:: Excerpted records

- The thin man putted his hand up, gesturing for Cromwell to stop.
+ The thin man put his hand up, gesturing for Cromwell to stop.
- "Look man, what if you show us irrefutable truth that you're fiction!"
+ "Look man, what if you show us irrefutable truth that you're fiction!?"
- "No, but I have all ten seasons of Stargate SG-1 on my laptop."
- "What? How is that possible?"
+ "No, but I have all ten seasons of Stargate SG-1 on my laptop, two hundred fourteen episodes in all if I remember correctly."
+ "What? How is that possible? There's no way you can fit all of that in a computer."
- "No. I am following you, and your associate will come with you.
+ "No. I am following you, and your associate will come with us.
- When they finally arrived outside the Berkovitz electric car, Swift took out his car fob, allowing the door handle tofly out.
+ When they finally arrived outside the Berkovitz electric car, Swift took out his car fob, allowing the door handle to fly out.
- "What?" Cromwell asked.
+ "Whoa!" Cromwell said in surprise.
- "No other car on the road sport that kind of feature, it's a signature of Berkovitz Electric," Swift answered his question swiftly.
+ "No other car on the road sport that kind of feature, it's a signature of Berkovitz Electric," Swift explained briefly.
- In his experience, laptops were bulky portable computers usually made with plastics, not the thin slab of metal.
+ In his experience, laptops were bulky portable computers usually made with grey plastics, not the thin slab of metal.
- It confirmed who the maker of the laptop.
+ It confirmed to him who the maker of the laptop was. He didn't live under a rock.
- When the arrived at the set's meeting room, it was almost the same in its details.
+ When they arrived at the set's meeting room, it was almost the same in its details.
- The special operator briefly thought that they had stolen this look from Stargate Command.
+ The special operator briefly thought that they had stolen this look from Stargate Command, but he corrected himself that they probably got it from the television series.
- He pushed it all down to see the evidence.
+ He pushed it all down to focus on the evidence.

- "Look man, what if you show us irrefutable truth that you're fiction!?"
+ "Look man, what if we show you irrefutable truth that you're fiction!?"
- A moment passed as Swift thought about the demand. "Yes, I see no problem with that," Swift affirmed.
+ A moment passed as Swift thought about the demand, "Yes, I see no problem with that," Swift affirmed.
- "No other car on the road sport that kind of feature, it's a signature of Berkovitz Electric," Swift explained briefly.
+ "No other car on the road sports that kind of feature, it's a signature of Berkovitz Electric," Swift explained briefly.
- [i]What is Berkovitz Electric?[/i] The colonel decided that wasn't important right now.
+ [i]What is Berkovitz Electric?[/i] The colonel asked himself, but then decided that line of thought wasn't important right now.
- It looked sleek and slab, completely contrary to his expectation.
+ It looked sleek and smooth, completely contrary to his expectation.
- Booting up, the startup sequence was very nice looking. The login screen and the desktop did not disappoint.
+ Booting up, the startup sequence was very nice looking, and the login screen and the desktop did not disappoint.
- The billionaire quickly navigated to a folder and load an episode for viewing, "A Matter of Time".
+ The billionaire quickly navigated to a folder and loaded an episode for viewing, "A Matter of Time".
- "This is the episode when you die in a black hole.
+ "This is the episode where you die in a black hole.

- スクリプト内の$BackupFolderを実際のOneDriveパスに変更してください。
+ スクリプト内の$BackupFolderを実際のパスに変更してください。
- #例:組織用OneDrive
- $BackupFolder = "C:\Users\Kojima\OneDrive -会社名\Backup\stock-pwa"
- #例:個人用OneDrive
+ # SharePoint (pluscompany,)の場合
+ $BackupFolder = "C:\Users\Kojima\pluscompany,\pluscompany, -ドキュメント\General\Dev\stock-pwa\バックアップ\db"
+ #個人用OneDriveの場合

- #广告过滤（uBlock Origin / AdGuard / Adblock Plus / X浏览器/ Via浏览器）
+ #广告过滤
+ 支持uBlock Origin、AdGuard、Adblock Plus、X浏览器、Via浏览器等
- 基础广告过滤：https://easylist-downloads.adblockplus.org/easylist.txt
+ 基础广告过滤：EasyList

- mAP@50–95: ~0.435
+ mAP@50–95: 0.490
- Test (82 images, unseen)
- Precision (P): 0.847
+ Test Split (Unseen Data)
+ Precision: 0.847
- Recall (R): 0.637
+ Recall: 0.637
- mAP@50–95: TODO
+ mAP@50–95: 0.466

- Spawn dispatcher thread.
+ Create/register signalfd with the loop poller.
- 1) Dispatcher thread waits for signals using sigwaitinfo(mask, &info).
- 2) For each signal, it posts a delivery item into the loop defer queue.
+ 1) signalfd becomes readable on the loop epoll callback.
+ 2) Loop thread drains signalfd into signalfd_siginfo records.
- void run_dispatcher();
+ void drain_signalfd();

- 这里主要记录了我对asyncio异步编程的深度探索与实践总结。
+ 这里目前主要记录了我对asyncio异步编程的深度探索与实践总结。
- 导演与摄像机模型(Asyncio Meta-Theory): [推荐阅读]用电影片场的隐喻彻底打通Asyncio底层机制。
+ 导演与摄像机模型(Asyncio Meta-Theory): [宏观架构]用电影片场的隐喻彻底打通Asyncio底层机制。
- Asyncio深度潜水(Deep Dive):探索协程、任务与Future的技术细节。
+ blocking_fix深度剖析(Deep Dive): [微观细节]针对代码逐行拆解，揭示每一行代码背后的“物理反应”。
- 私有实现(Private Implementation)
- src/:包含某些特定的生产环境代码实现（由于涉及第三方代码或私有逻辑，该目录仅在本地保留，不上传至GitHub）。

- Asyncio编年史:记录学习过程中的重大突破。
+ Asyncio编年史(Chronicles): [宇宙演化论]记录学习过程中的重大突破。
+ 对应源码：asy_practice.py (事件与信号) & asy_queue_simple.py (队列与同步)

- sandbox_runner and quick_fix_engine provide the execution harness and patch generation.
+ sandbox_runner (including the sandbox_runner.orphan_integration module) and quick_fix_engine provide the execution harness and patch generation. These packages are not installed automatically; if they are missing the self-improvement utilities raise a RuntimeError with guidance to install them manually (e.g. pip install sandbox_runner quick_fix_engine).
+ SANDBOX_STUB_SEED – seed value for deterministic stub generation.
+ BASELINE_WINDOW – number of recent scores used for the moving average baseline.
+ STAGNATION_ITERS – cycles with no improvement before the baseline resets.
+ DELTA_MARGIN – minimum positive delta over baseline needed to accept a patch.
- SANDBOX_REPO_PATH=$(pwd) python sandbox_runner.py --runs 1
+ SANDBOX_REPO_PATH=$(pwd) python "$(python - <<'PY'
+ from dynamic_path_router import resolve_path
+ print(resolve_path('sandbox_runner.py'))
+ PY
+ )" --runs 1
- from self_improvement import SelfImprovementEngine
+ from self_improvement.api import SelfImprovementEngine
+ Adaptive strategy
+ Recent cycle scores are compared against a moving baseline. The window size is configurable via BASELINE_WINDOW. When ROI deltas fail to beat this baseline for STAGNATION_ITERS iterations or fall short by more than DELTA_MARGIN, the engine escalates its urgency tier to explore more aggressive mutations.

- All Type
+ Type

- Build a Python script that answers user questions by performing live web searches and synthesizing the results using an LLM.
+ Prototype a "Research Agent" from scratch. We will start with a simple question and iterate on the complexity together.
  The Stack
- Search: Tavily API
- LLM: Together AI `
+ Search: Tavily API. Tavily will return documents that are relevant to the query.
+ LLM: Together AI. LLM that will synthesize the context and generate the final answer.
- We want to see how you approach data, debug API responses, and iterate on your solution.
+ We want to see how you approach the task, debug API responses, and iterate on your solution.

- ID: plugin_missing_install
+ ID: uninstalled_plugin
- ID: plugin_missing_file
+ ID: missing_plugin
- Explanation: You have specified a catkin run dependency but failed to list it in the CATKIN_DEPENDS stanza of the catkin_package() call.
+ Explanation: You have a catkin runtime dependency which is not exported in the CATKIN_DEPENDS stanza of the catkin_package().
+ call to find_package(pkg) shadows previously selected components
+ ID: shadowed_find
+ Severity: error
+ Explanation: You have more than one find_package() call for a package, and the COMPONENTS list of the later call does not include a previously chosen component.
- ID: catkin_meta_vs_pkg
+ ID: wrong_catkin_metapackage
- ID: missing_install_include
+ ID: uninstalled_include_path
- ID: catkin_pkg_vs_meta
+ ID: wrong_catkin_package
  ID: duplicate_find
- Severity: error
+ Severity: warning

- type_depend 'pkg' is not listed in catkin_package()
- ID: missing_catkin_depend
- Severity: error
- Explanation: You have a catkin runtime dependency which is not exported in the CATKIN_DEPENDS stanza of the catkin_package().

::::

Task goal »
Write out exactly the lines above between the line with "accept a patch." and the line with "- Build a Python", inclusive, and nothing beyond them.

Answer to this problem »
+ DELTA_MARGIN – minimum positive delta over baseline needed to accept a patch.
- SANDBOX_REPO_PATH=$(pwd) python sandbox_runner.py --runs 1
+ SANDBOX_REPO_PATH=$(pwd) python "$(python - <<'PY'
+ from dynamic_path_router import resolve_path
+ print(resolve_path('sandbox_runner.py'))
+ PY
+ )" --runs 1
- from self_improvement import SelfImprovementEngine
+ from self_improvement.api import SelfImprovementEngine
+ Adaptive strategy
+ Recent cycle scores are compared against a moving baseline. The window size is configurable via BASELINE_WINDOW. When ROI deltas fail to beat this baseline for STAGNATION_ITERS iterations or fall short by more than DELTA_MARGIN, the engine escalates its urgency tier to explore more aggressive mutations.

- All Type
+ Type

- Build a Python script that answers user questions by performing live web searches and synthesizing the results using an LLM.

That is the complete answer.